EU rift over digital text rights stifles medium

六月 9, 2000

The future of European legislation to decide whether United Kingdom universities have the right freely to copy digitally stored texts is in the balance this month, with European Union member states striving to break a deadlock over the EU's information technology copyright directive.

Senior officials of national governments are to meet in Brussels following the failure of council of ministers' talks on the internal market to agree on the proposal, which would protect digitally stored intellectual property.

Member states are split over whether copyright holders have to be compensated every time their material is copied, even if this is carried out by academic institutions and libraries. France, Belgium and Italy are taking a hard line, saying that copyright holders should always be compensated, while the United Kingdom, the Netherlands and Scandinavian countries are more liberal, allowing for free copying in certain circumstances.

As a result, compromise solutions have failed to attract enough support to give the directive a second reading in the council.

UK university libraries have been lobbying for the right to copy for free from digital texts, as they do with hard copy.

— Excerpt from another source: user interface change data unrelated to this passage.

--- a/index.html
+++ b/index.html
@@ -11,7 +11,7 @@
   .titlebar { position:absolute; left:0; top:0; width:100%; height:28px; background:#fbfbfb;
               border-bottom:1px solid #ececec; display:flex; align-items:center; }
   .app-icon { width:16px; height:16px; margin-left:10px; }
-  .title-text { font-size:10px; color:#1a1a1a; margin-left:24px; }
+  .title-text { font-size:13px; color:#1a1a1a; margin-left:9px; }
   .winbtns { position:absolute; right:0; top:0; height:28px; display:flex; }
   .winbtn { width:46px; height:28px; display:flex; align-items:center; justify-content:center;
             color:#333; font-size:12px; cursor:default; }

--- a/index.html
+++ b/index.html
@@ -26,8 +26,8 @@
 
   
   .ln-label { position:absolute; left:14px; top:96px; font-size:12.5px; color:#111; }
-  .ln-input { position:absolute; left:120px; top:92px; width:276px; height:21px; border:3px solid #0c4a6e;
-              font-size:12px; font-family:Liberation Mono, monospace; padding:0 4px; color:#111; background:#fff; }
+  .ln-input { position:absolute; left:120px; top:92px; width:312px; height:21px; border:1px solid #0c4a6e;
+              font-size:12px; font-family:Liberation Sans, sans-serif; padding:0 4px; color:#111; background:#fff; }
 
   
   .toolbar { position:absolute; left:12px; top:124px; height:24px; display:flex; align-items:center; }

Paul Ayris, director of library services for University College London, said that the uncertainty over the law was delaying plans to exploit the internet and to digitise academic works as a means to widen library resources. "It has meant that people have not developed digital delivery to any great extent," he said. "It would be incredibly useful. On courses with 100 undergraduates, you wouldn't be able to buy 100 copies of a textbook, but you could provide access with digital copies."

The current Portuguese presidency of the EU wants to steer the proposal through the council before its term of office expires at the end of this month, as there is concern that its progress could be stalled for the rest of the year by the incoming presidency, France.

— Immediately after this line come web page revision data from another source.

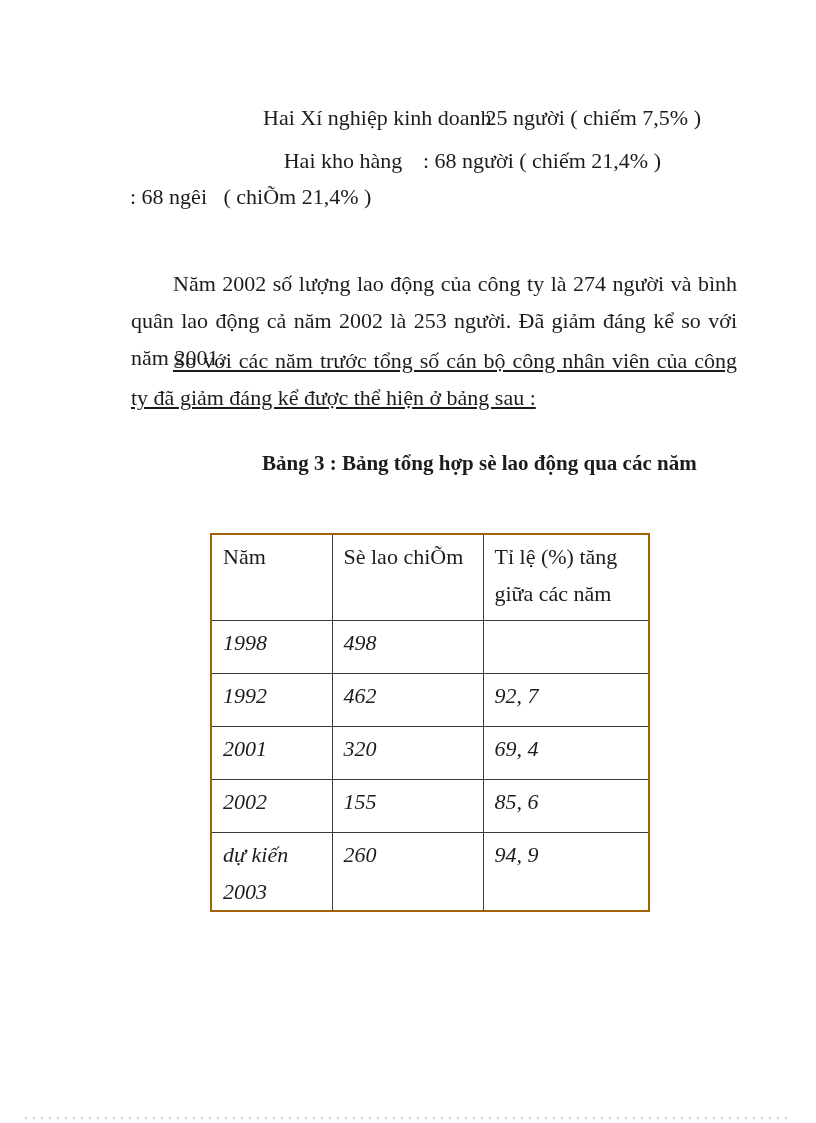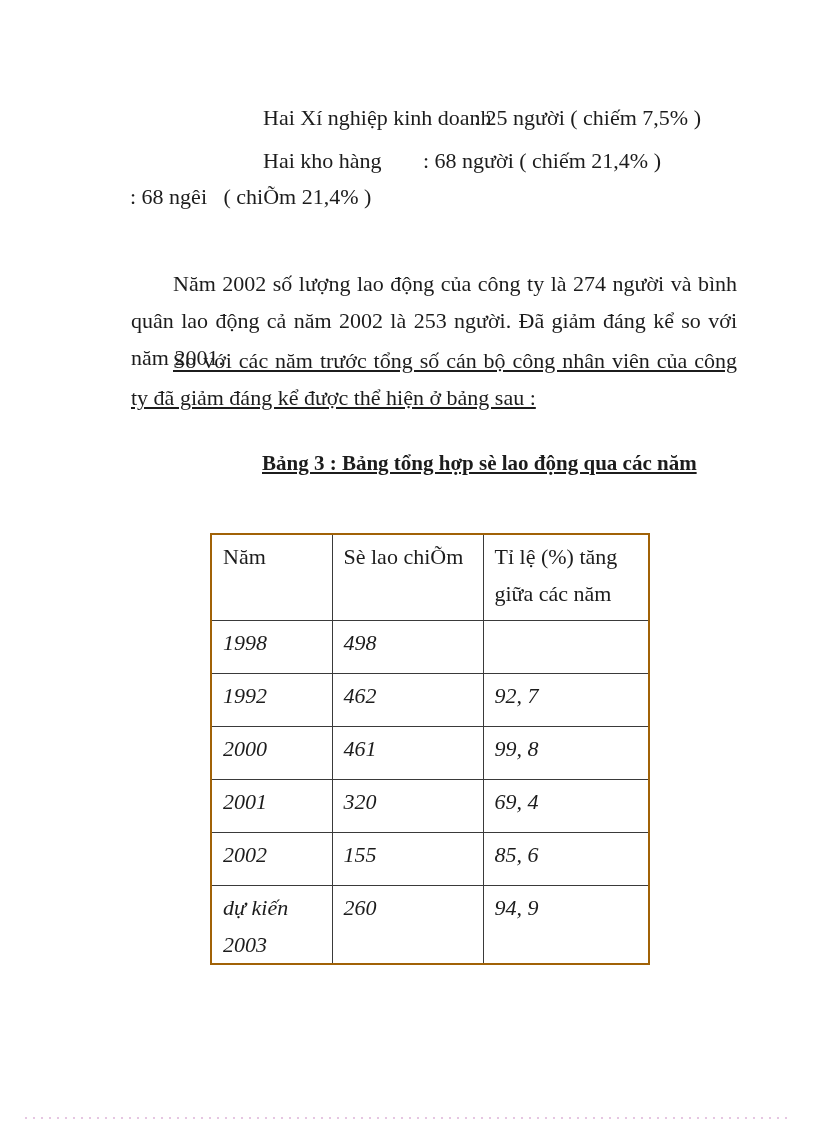--- a/index.html
+++ b/index.html
@@ -74,7 +74,7 @@
     <span class="lbl lbl-w1">Hai Xí nghiệp kinh doanh</span><span>: 25 người ( chiếm 7,5% )</span>
   </div>
 
-  <div class="abs tabline" style="left:263px; top:148px;">
+  <div class="abs tabline" style="left:263px; top:148px;text-align:center;">
     <span class="lbl lbl-w2">Hai kho hàng</span><span>: 68 người ( chiếm 21,4% )</span>
   </div>
 

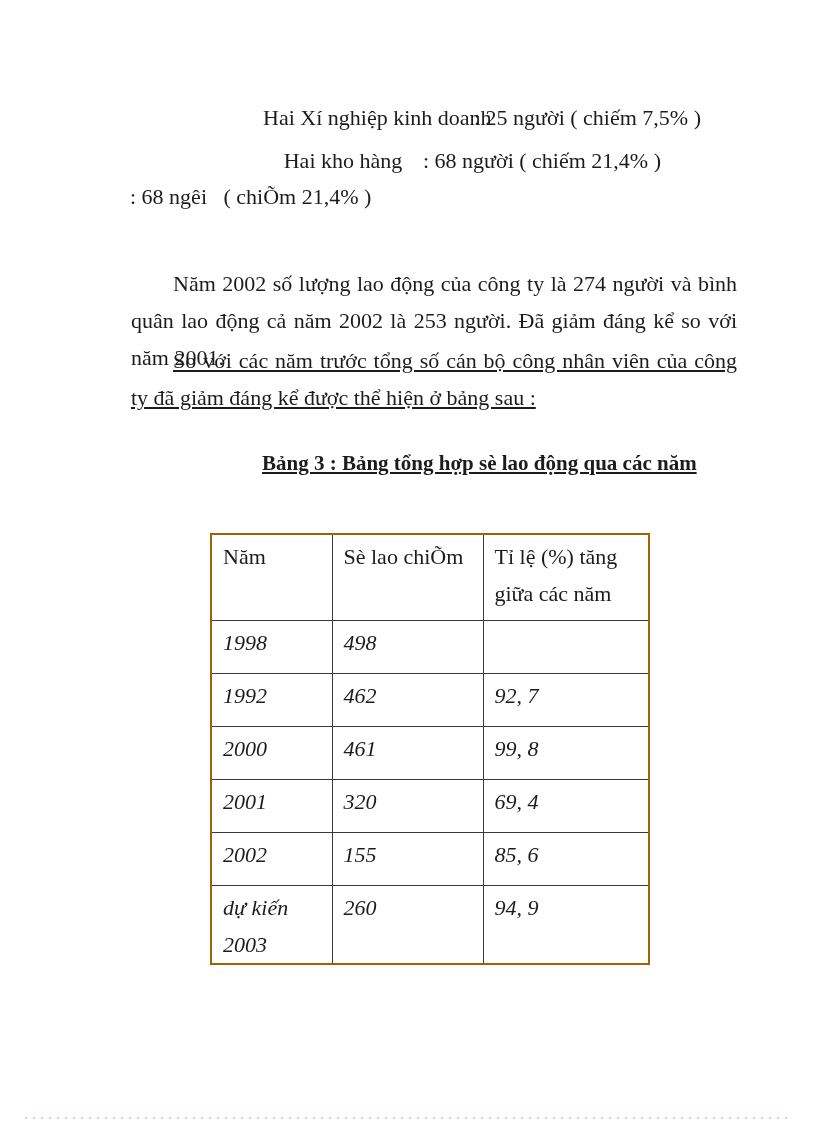--- a/index.html
+++ b/index.html
@@ -31,7 +31,6 @@
     font-weight: bold;
     white-space: nowrap;
     font-size: 21px;
-    text-decoration: underline;
   }
   table.labor {
     border-collapse: collapse;

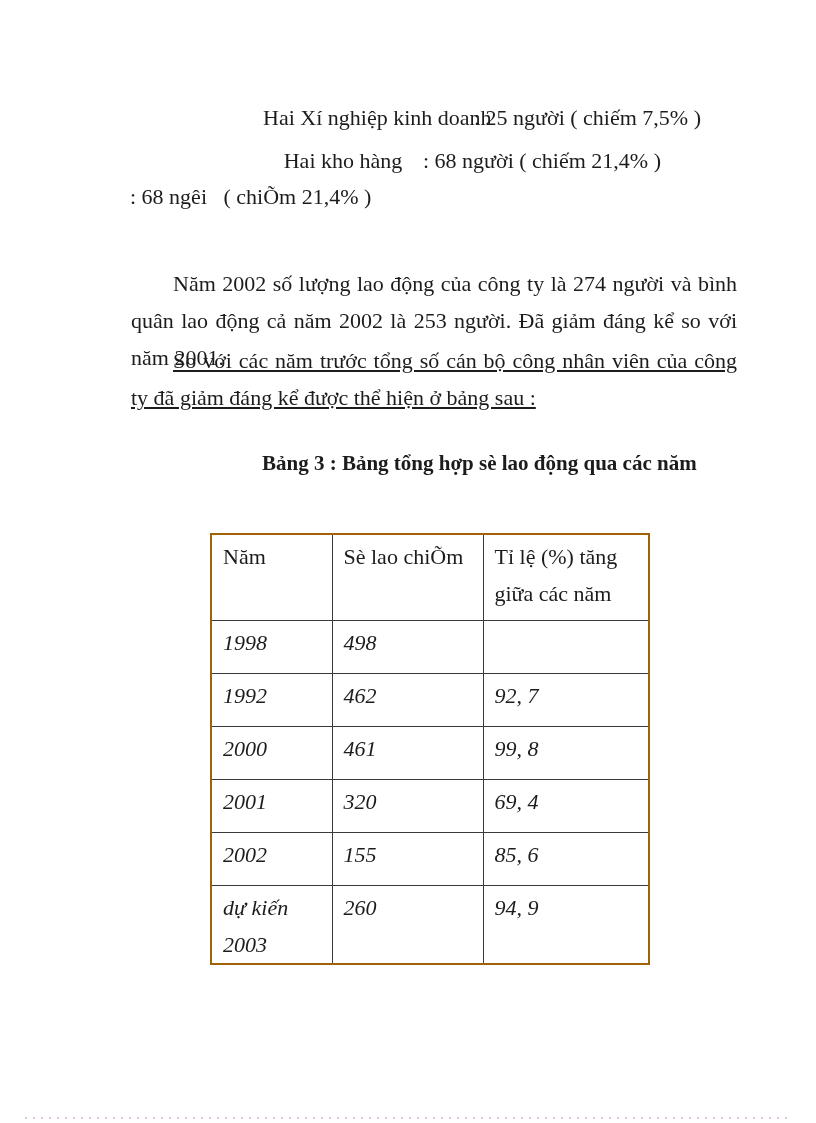--- a/index.html
+++ b/index.html
@@ -111,11 +111,6 @@
           <td>92, 7</td>
         </tr>
         <tr>
-          <td>2000</td>
-          <td>461</td>
-          <td>99, 8</td>
-        </tr>
-        <tr>
           <td>2001</td>
           <td>320</td>
           <td>69, 4</td>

But there is doubt over whether this will happen. Toby Bainton, secretary of the Standing Conference of National and University Libraries, said: "I think it is on a knife-edge. All the pressure is to get this through this month. The window is pretty narrow."

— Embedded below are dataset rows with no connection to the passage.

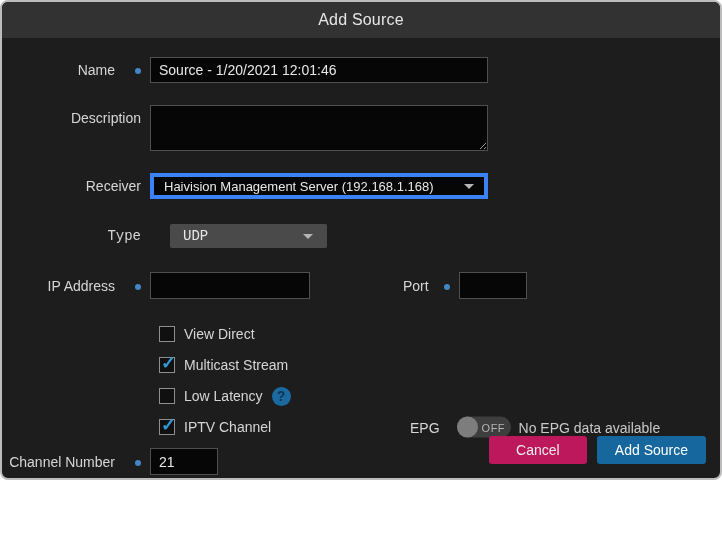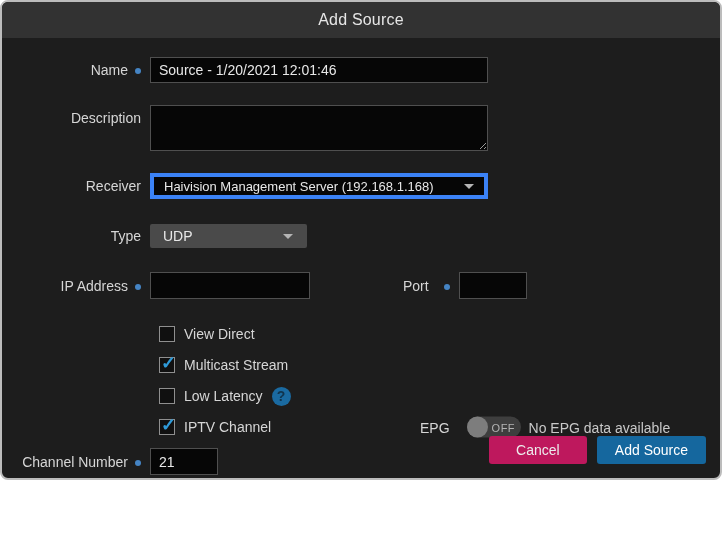--- a/index.html
+++ b/index.html
@@ -28,7 +28,7 @@
   .label-wrap {
     width: 148px; flex: 0 0 148px;
     display: flex; justify-content: flex-end; align-items: center;
-    gap: 7px; padding-right: 9px;
+    gap: 20px; padding-right: 9px;
   }
   .field-label { color: #d6d6d6; font-size: 14px; white-space: nowrap; }
   .req-dot {

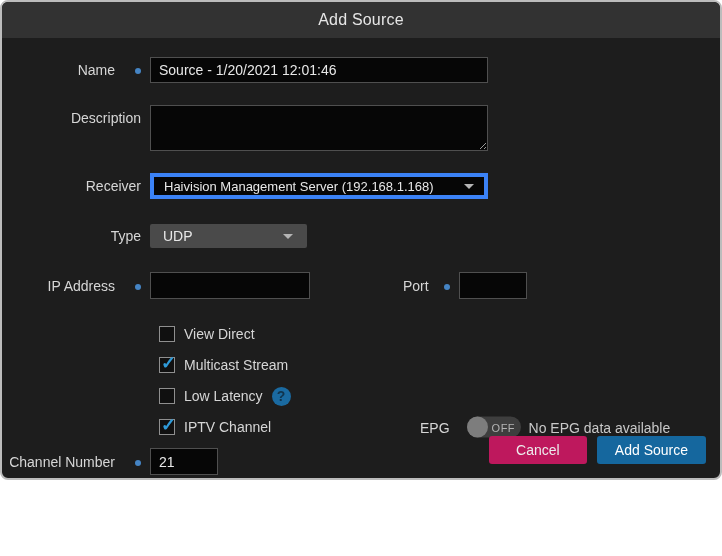--- a/index.html
+++ b/index.html
@@ -55,7 +55,7 @@
   .row-desc     { margin-top: 22px; align-items: flex-start; }
   .row-desc .label-wrap { margin-top: 5px; }
   .row-receiver { margin-top: 22px; }
-  .row-type     { margin-top: 25px; }
+  .row-type     { margin-top: 25px; font-family: Liberation Mono, monospace; }
   .row-ip       { margin-top: 24px; }
   .row-channel  { margin-top: 4px; }
 

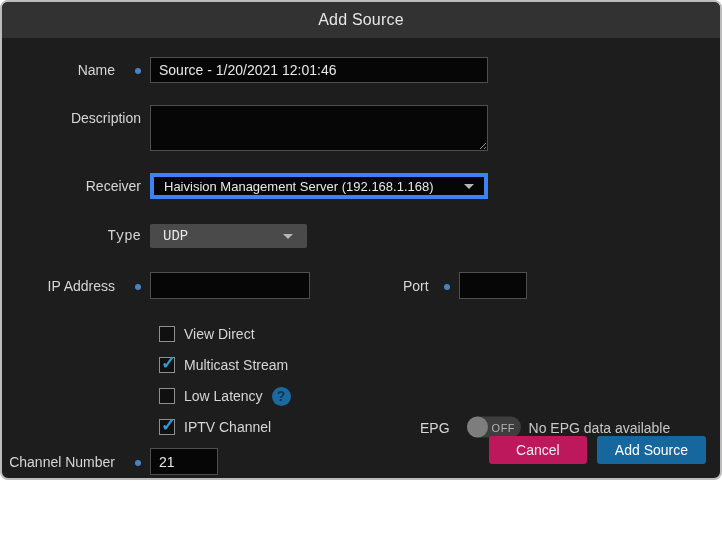--- a/index.html
+++ b/index.html
@@ -78,7 +78,7 @@
   .select-type {
     width: 157px; height: 24px;
     background: #4a4a4a; border: none; border-radius: 2px;
-    font-size: 14px; padding-left: 13px;
+    font-size: 14px; padding-left: 13px; margin-left: 20px;
   }
   .caret {
     position: absolute; right: 10px; top: 50%;

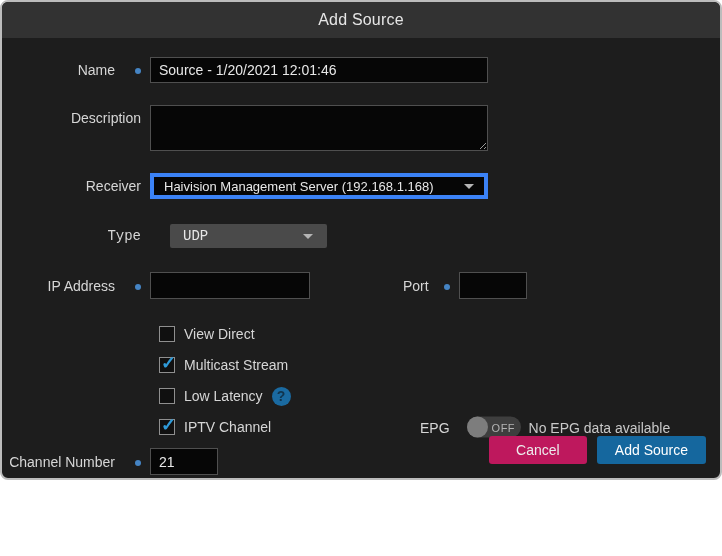--- a/index.html
+++ b/index.html
@@ -116,7 +116,7 @@
   }
 
   .epg-cluster {
-    position: absolute; left: 261px; top: 50%;
+    position: absolute; left: 251px; top: 50%;
     transform: translateY(-50%);
     display: flex; align-items: center;
   }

He said that there was also a technical dispute surrounding encryption, with member states arguing over whether universities should be charged for allowing students to have access to material that had been scrambled by a publisher, even if a library had paid for software that could decode the text.

The publishing industry is also concerned, saying that a failure to agree the directive could seriously damage efforts to stamp out global internet piracy in its sector.

Publishers Association chief executive Ronnie Williams said that he was worried about the apparent hardening of positions over a directive that has been debated since 1997. "At the moment, this is a mess. There's an element of stunned shock. How did it come to this?" he said.